Daniel Bourdon, Ascensions mineures
Le sens de la marche
Que tient ensemble notre trame à travers nos marches ? Comment survivre ? Daniel Bourdon a déjà parcouru tant d’espace dont les lierres s’étendent en tramant leurs tiges au centre des cercles de notre réalité et de nos songes. Et ceux-là nous sauvent, comme le souligne le poète : « A intervalles réguliers je me retournais et dus bientôt reconnaître que le cauchemar s’était dissipé. La poursuite n’avait été qu’une hallucination. La marche, quoique toujours rapide, devint alors extrêmement paisible, comme aérienne, boulimique de surcroît, donnant la sensation que rien ne pourrait l’arrêter. »

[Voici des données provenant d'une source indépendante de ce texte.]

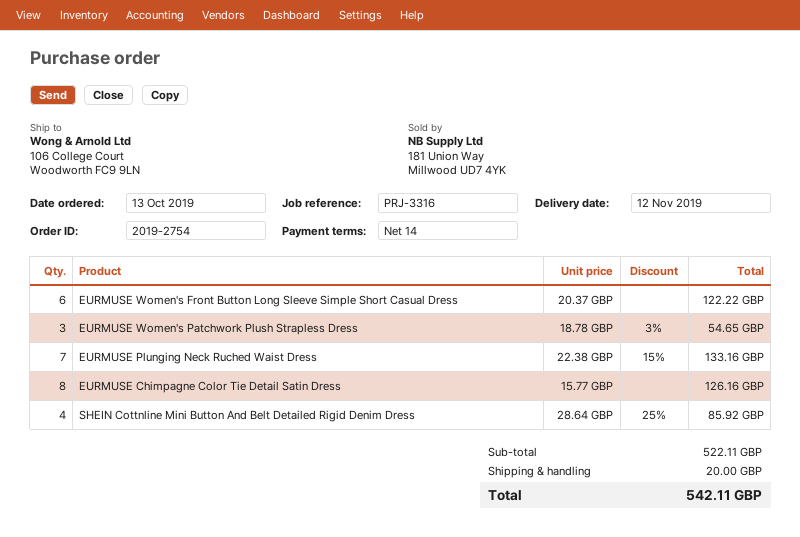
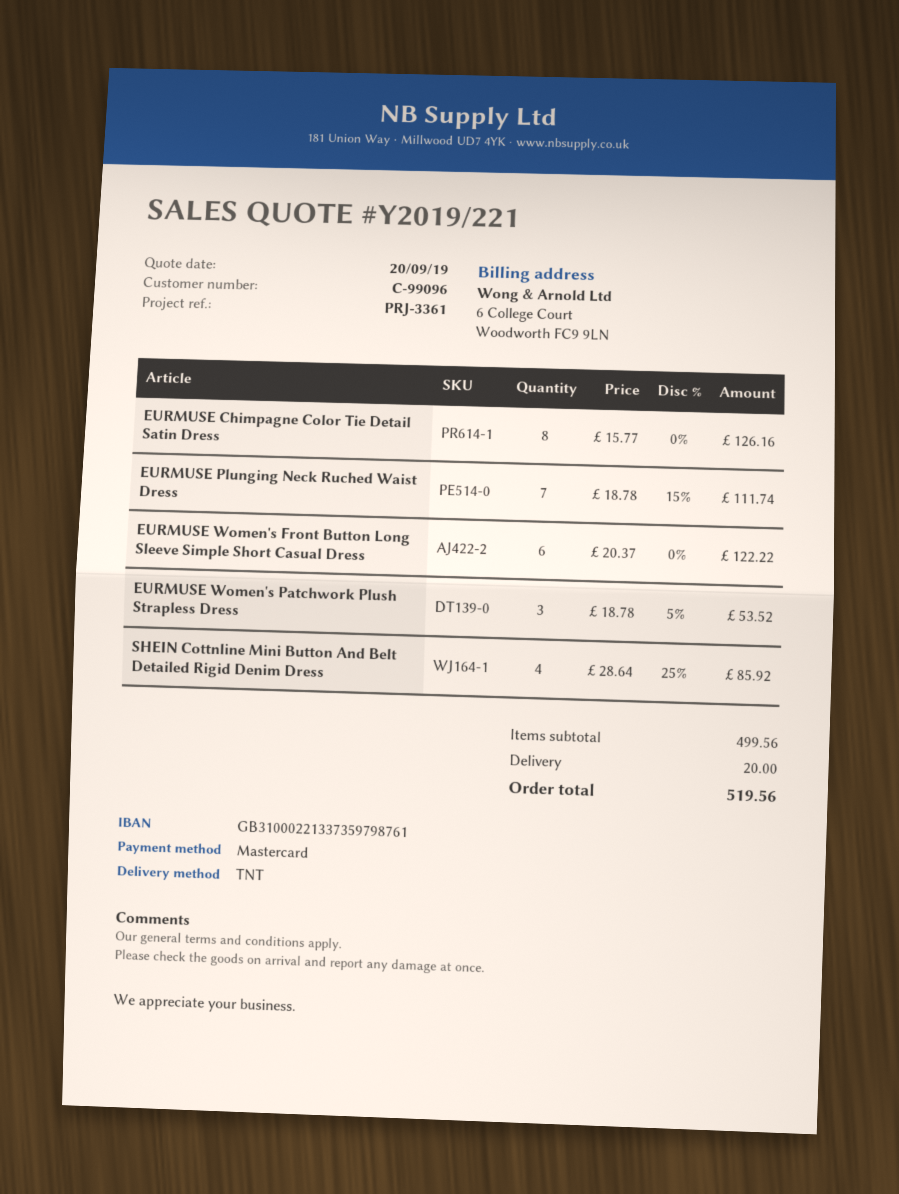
reference: PRJ-3316 -> PRJ-3361
EURMUSE Women's Patchwork Plush Strapless Dress: 3 x 18.78 - 3% = 54.65 -> 3 x 18.78 - 5% = 53.52
EURMUSE Plunging Neck Ruched Waist Dress: 7 x 22.38 - 15% = 133.16 -> 7 x 18.78 - 15% = 111.74
subtotal: 522.11 -> 499.56
total: 542.11 -> 519.56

Bourdon s’agrippe et ses mains ne rattrapent jamais de simples restes de phrases. D’autant qu’avec elles, géologue aussi de l’âme, Il explore son sous-sol quitte à perdre les pieds. Reste pour lui la voie des salamandres et leurs yeux clos de jade. De schiste en schiste comme elles, il contourne l’ombre pour que jaillisse en surface sa lumière.
Par de telles acensions et plongées, le temps fait peser sa lourde chape de nostalgie. Néanmoins, il reste aussi léger que l’odeur de l’herbe. Sans regrets sans amertume, ce nouveau promeneur solitaire met sa mémoire en fuite lorsque cela est nécessaire. Le voici emporté jusqu’à l’horizon où des cristaux de roche teintent contre le bruit du sang qui tambourine dans les veines. De fait, le passé est un immense corps dont le présent est l’œil. Celui de Bourdon rêve et pense, le souffle entrecoupé dans cette marche quasi forcée.
Mais inflexion et réflexion dépassent la bouche. Les mots ne restent pas roulés en chrysalides. Et si parfois reste quelque chose d’acide dans la gorge, avant de sortir les mots tordent jusqu’à la fibre. Mais ils évitent la chute, porteurs d’espoir prononcé sans fin – même jusqu’à la nôtre.
jean-paul gavard-perret
Daniel Bourdon, Ascensions mineures, illustrations de Jan Voss, Fata Morgana Editions, Fontfroide le Haut, 2025, 80 p. – 17,00 €.